В горнице было людно, гамно, пестро и тесно; толпилась снедь на столах. И неужели эти монбланы печеного-вареного, эти хомуты сдобных с изюмом кренделей, эти надолбы тортов, пряженья и печенья сметут уже упревшие гости? В магазине хоть шаром покати, а тут сыр в масле и молочные реки...
Братилов угодил в самый жар, когда уже на каменицу добро подкинули и многие пару изрядно хватили, и ублажились, и стали так доброрадны, так отзывчивы и поклончивы сердцем до всякого новичка на свадьбе, пускай бы и самый-то ненавистник явись в сей ангельский час. Затеснились гости, и Братилову сразу место нашлось на лавке, и рюмка приткнулась под локоть, и в фаянсовую с золотой каймою тарелку упал изрядный ломотек свежепросольной семги, нежно розовой, с мраморными прожилками жира, как бы хваченной слегка инеем, и белесым сладким хрящиком, который так ласково пожамкать на зубах. Так подумал не Братилов (ибо ему было не до еды), но тот самый чувственный художный постоялец, что навсегда заселился в его душе и его, Братилова, глазами высматривал чудный, ярко раскрашенный мир.
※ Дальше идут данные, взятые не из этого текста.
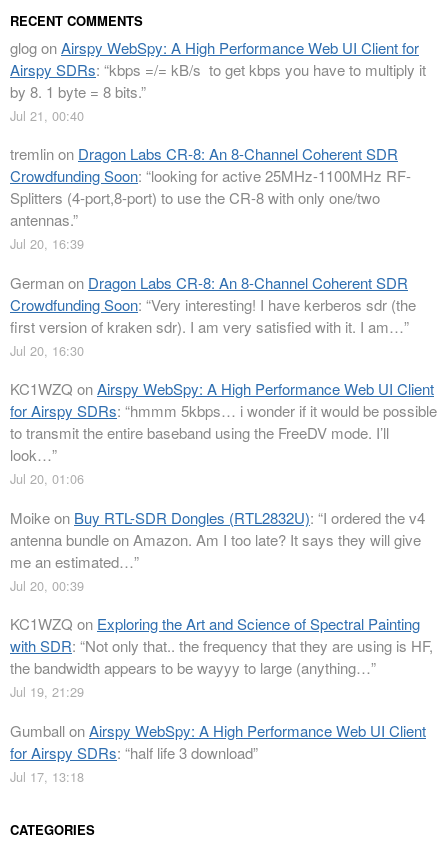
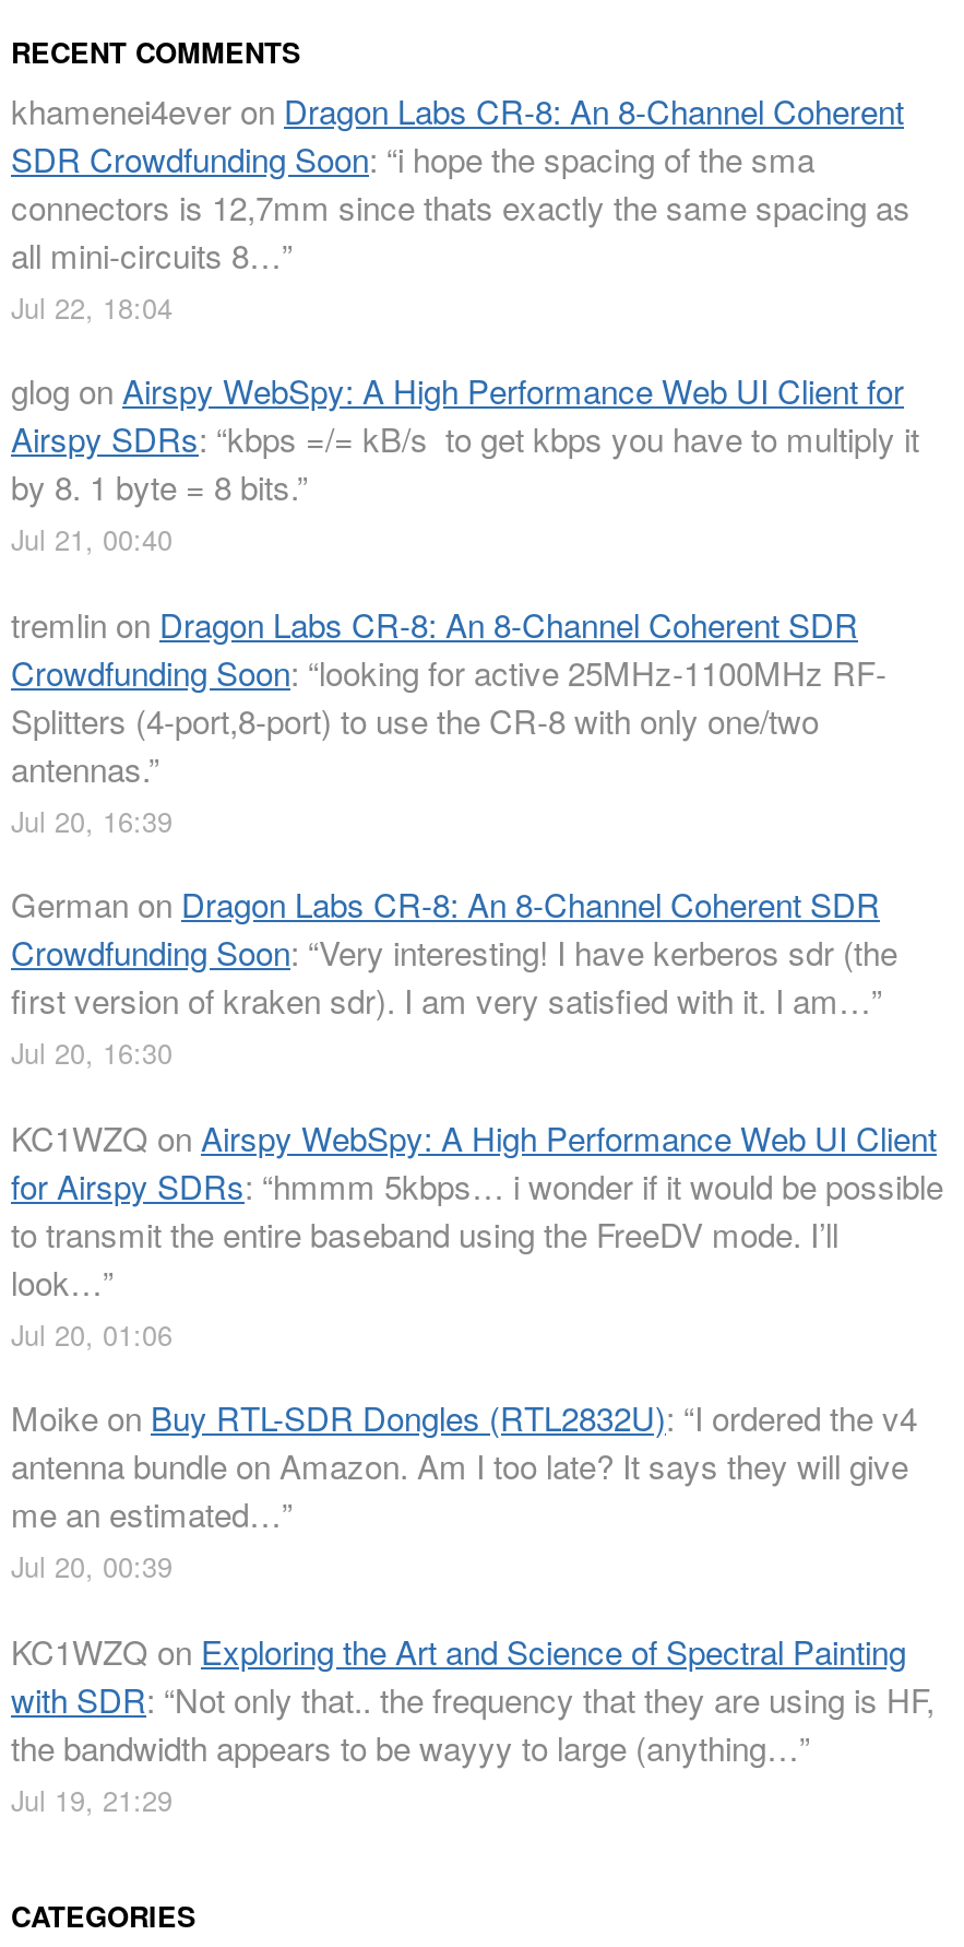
none -> [11,86,911,327] khamenei4ever on Dragon Labs CR-8: An 8-Channel Coherent | SDR Crowdfunding Soon: “i hope the spacing of the sma | connectors is 12,7mm since thats exactly the same spacing as | all mini-circuits 8…” | Jul 22, 18:04
moved [10,36,437,701] -> [11,367,943,1819]: glog on Airspy WebSpy: A High Performance Web UI Client for | Airspy SDRs: “kbps =/= kB/s to get kbps you have to multiply it | by 8. 1 byte = 8 bits.” | ... | the bandwidth appears to be wayyy to large (anything…” | Jul 19, 21:29
[10,720,426,786] Gumball on Airspy WebSpy: A High Performance Web UI Client | for Airspy SDRs: “half life 3 download” | Jul 17, 13:18 -> none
Братилов, еще не глядя на молодых, не раскланявшись с гостями, уставился в стол, торопливо выпил стопку и стал сосредоточенно слушать, как ожог катится по черевам, унимая всякую сердечную неловкость. Тут в голове прояснилось, и в глазах появилось особенное бесстрашное зрение, с каким обычно смотрят на врага в ненавистном запале: зеницы в зеницы. И стесненность, постоянно угнетавшая Братилова в людных местах, иссякла, затерялась в гуле свадебщиков. Алексей обнахалился и взглянул на молодых. Миледи была как речная бобошка, та самая желтая купальница-замануха, что чарует всякий не заскорузлый глаз. На ней все было слабой лимонной желтизны – от фаты на огненно-рыжих, взбитых щипцами волосах, до прозрачного платья с пелеринкою и высоких, по локоть, тонких перчаток. Лишь пунцовели слегка вывернутые губы, и зеленели сумасшедшие глаза. «Ну, лярва ты, баба, но я на тебя не пообижусь, ибо сам скотина».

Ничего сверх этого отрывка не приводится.